## TASK STATEMENT:
In the records below, repeat exactly the lines between the line holding "font-size: 15px ->" and the line holding "text: Clock ->", inclusive, and drop the pictures.

## EXTRACTED MATERIAL:
"""
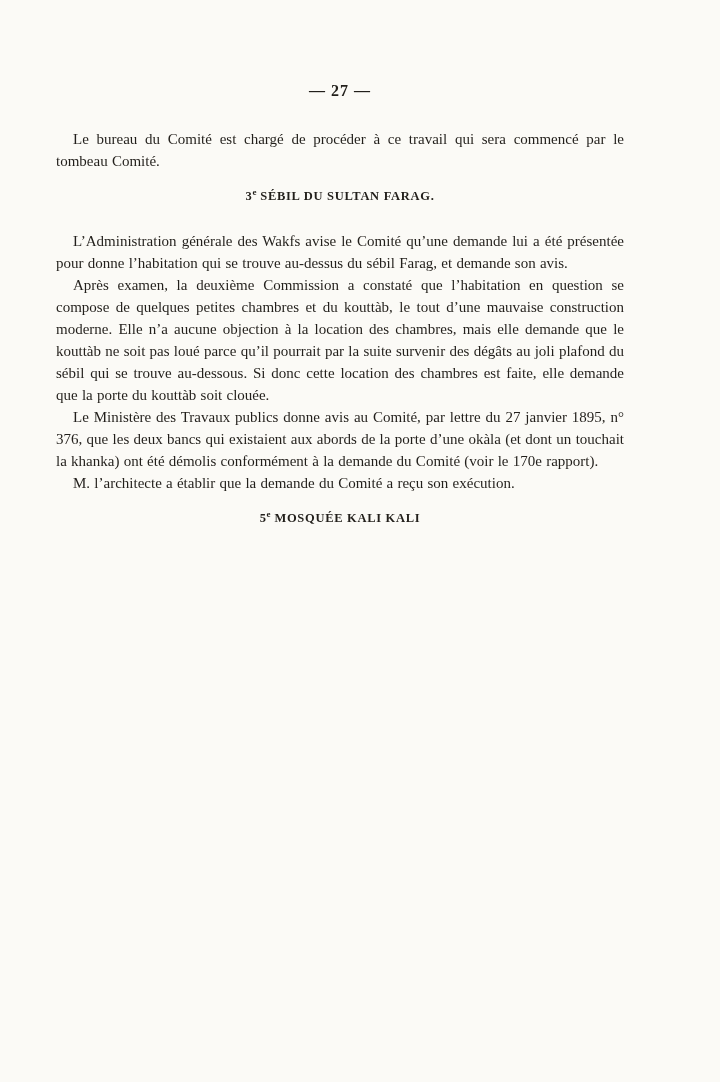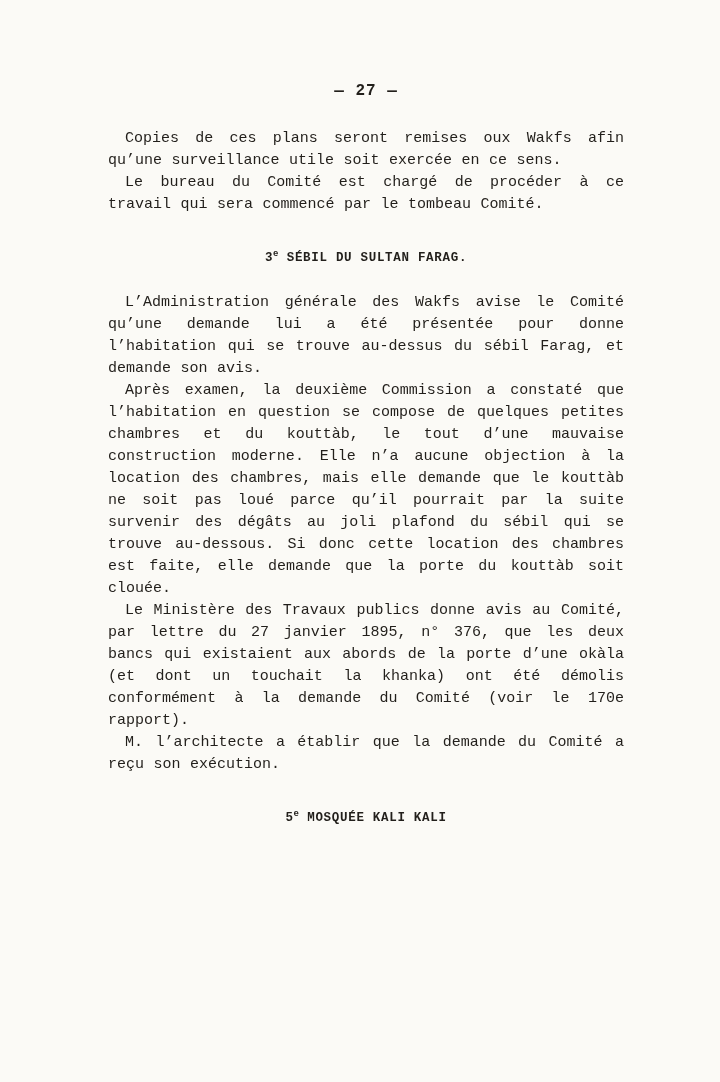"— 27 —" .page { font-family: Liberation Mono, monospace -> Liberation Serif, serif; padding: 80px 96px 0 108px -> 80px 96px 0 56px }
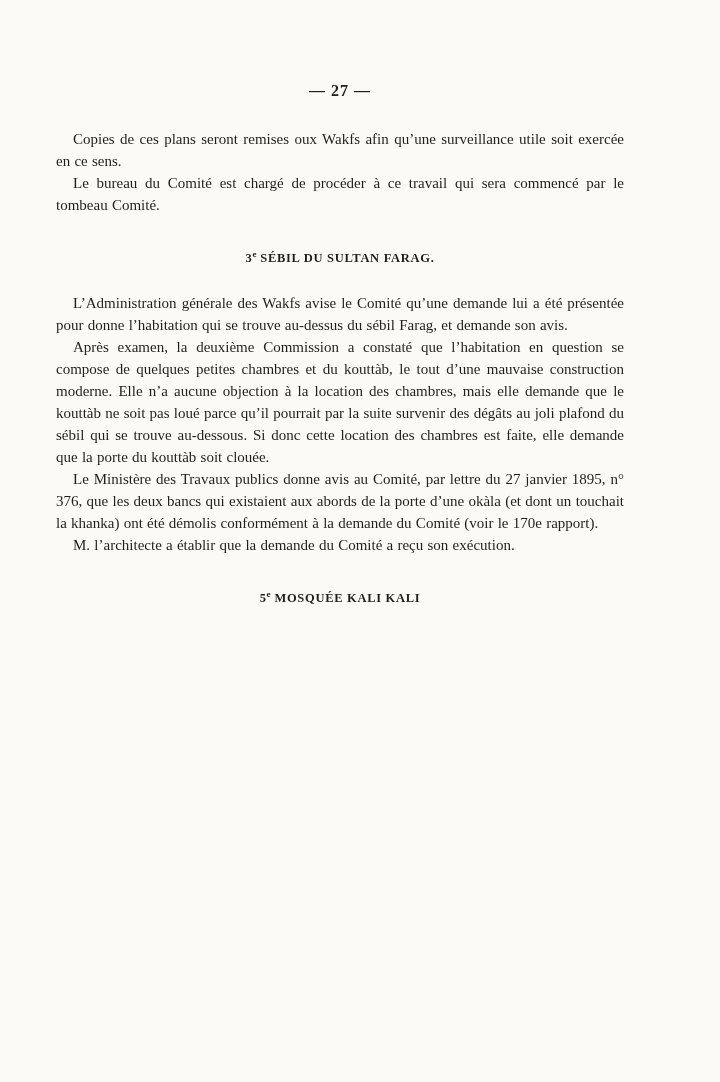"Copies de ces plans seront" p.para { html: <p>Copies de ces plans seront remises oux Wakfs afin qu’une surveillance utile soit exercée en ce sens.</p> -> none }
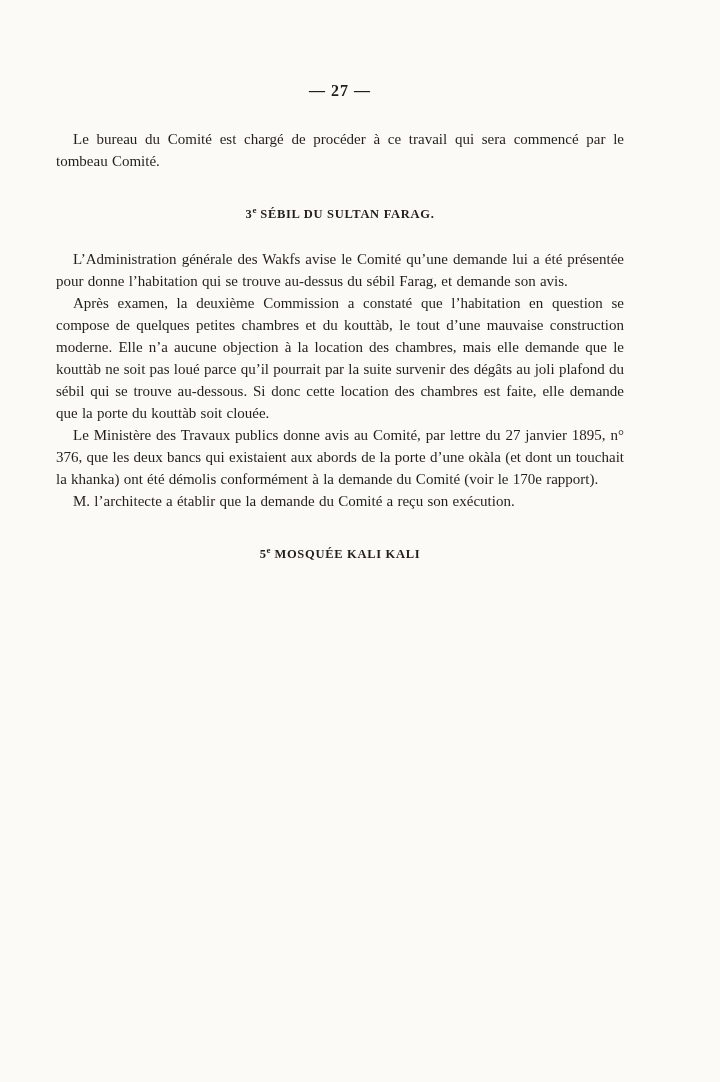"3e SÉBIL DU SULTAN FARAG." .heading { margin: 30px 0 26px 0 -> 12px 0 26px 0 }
"""
"""
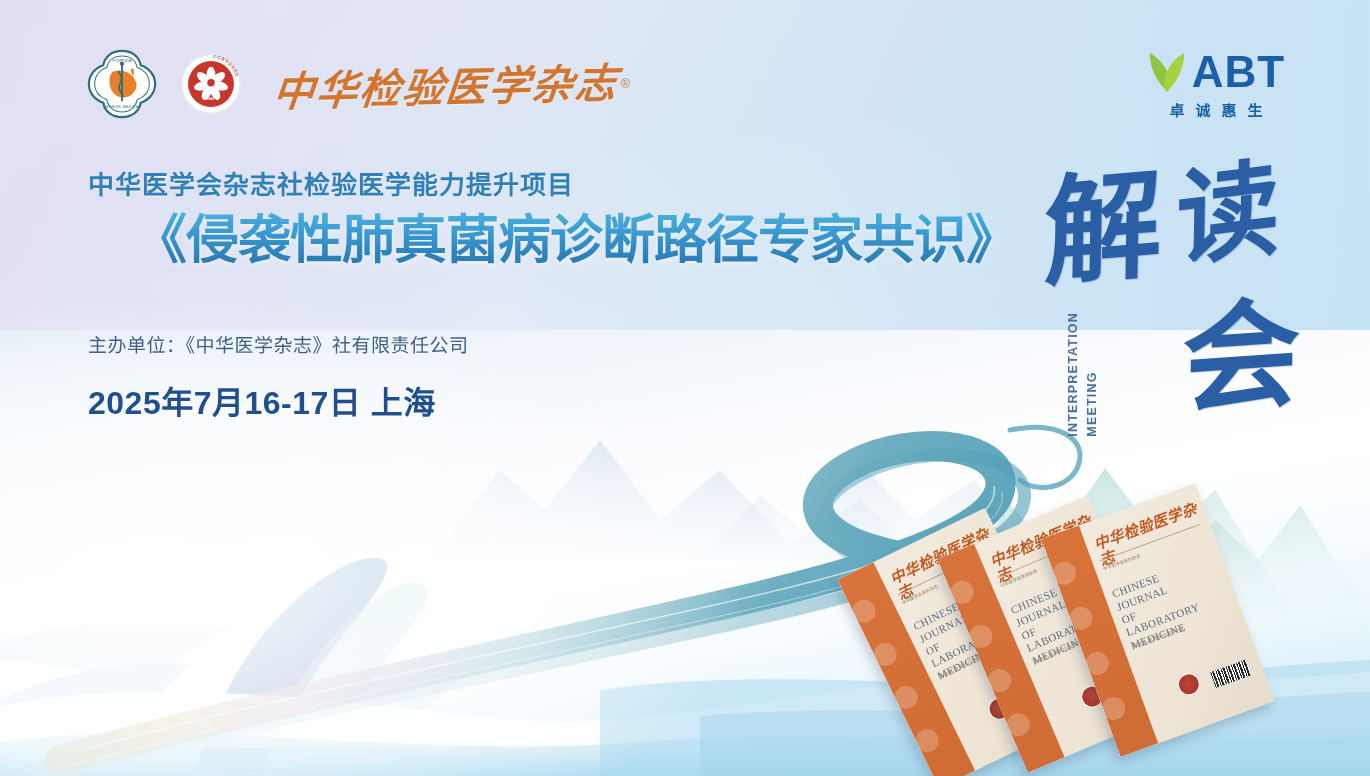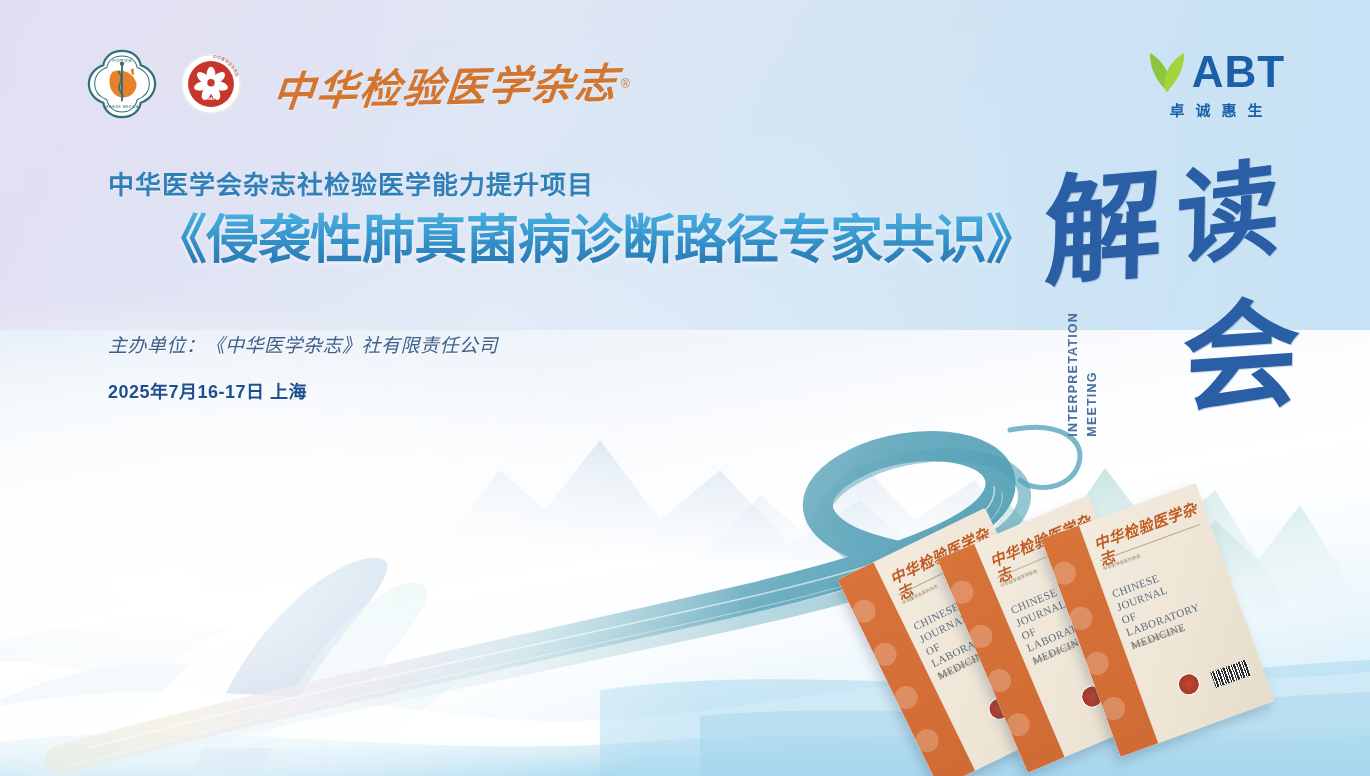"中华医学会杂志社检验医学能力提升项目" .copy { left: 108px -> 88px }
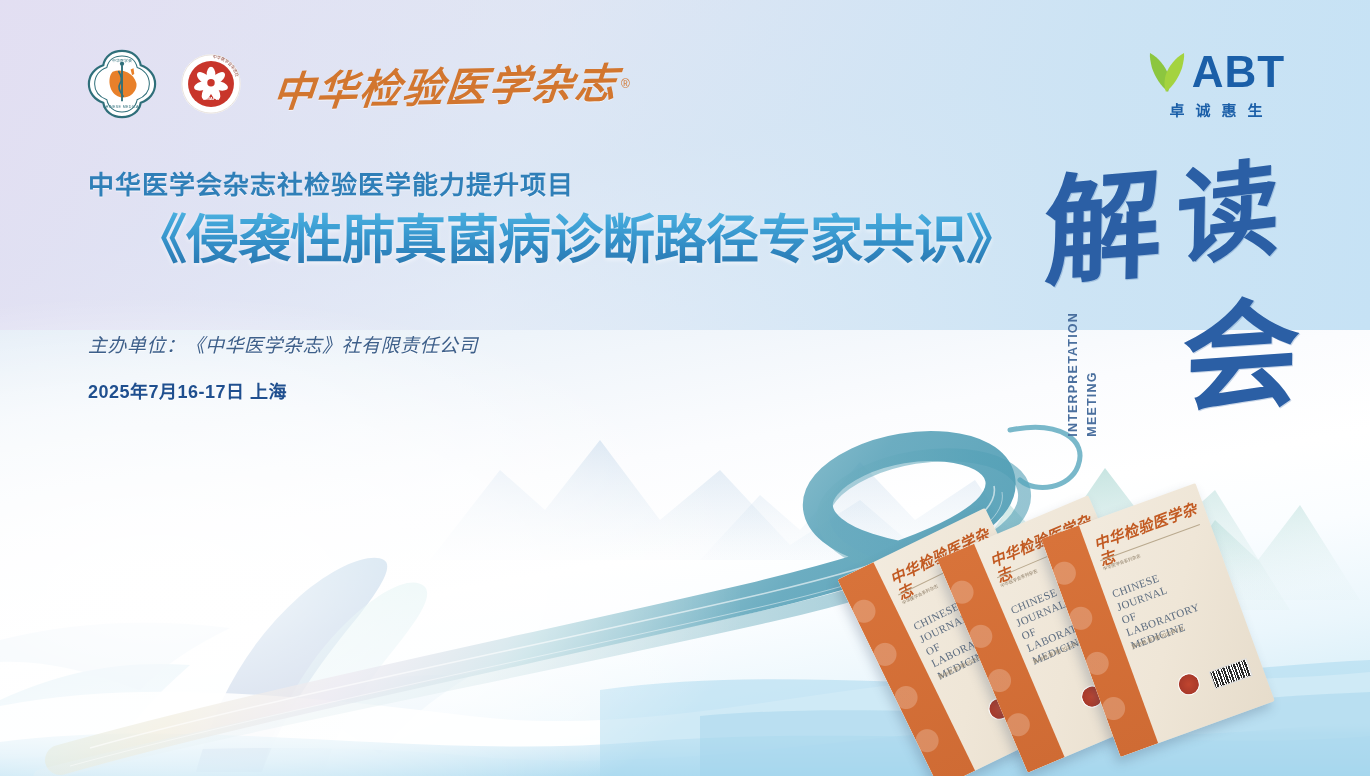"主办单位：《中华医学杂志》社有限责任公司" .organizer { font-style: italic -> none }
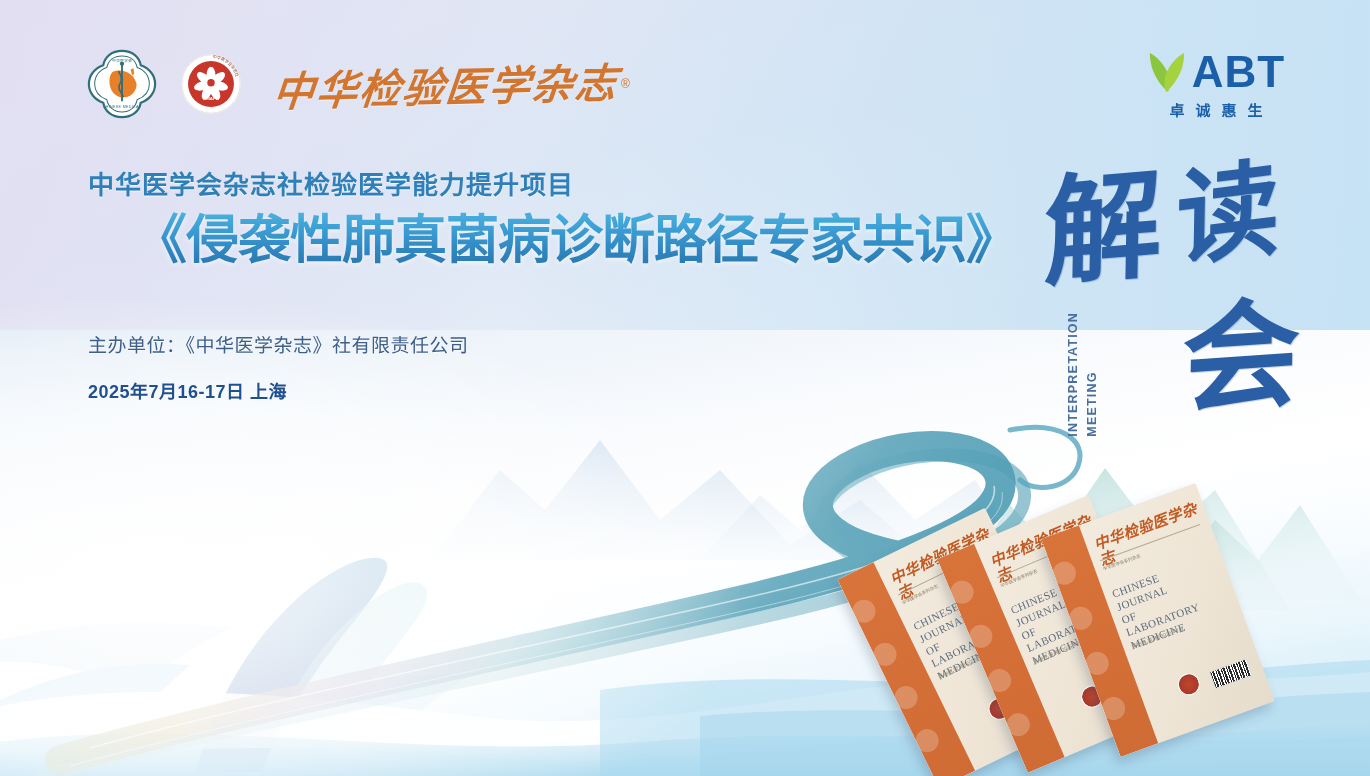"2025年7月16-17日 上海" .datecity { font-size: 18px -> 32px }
"""
"""
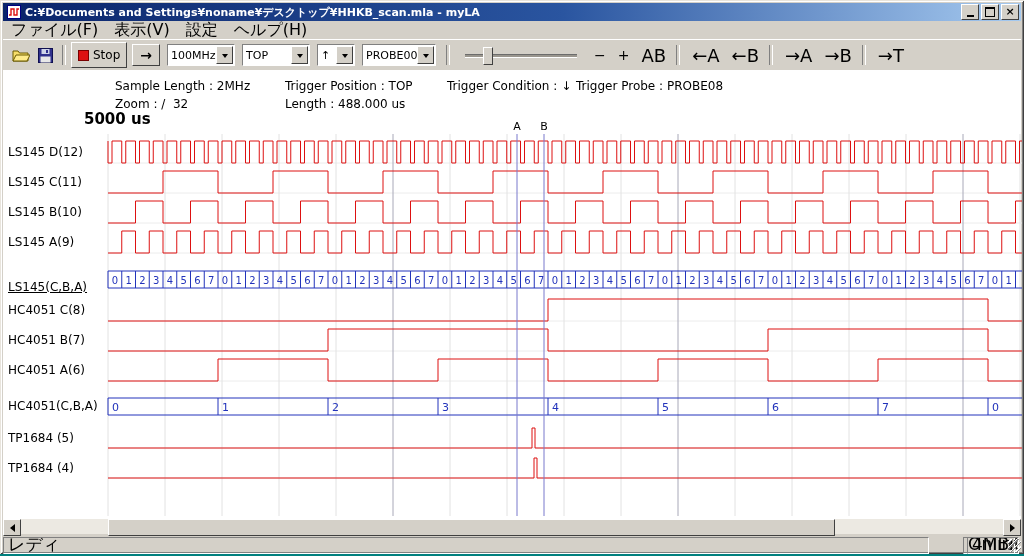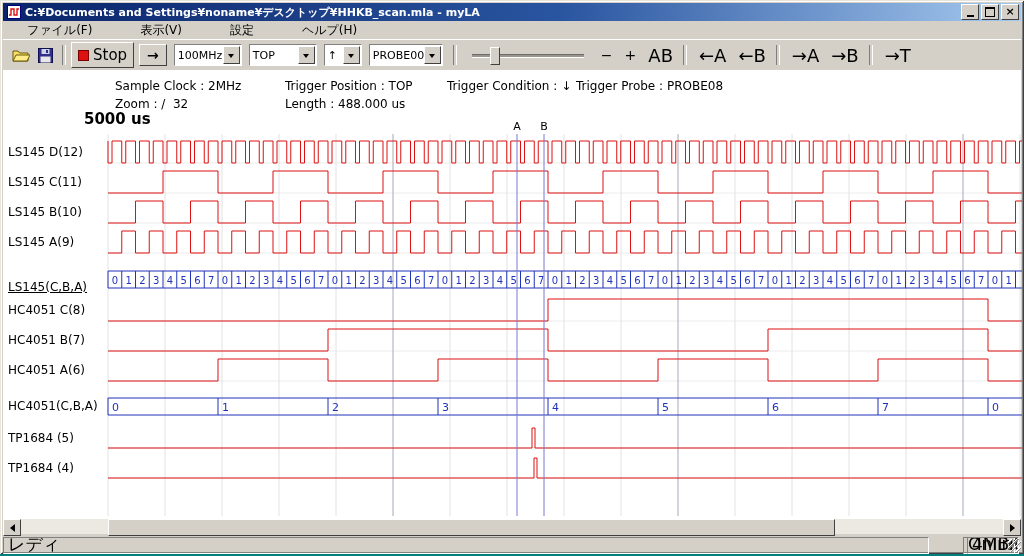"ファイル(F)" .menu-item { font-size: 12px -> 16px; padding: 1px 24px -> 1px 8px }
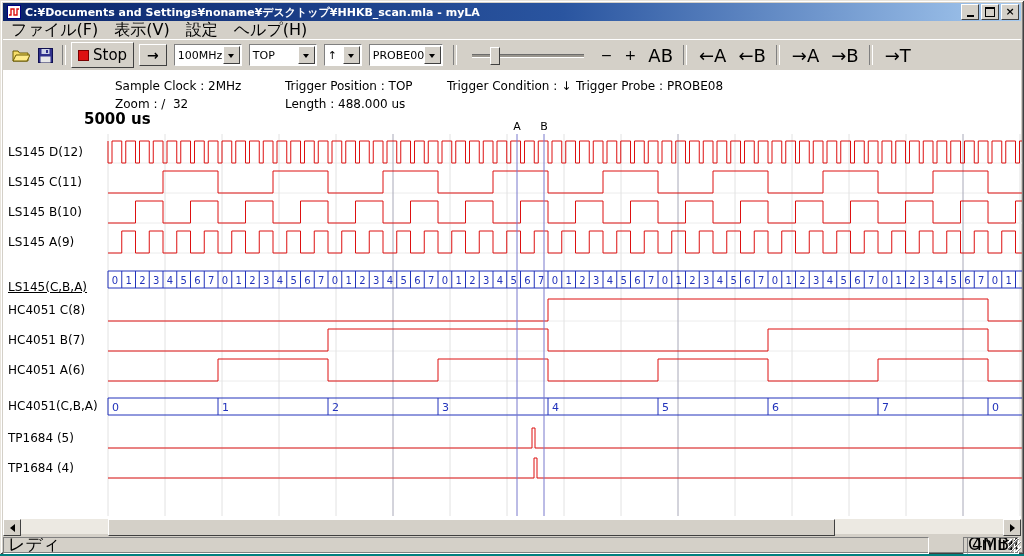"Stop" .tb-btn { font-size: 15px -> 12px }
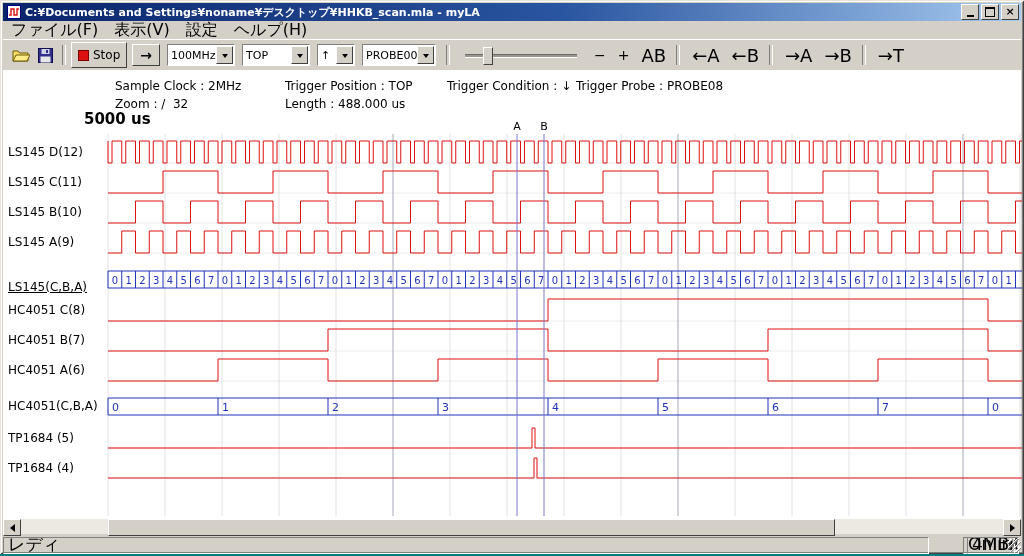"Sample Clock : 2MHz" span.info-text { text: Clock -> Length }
"""
## TASK SOLUTION:
"Stop" .tb-btn { font-size: 15px -> 12px }
"Sample Clock : 2MHz" span.info-text { text: Clock -> Length }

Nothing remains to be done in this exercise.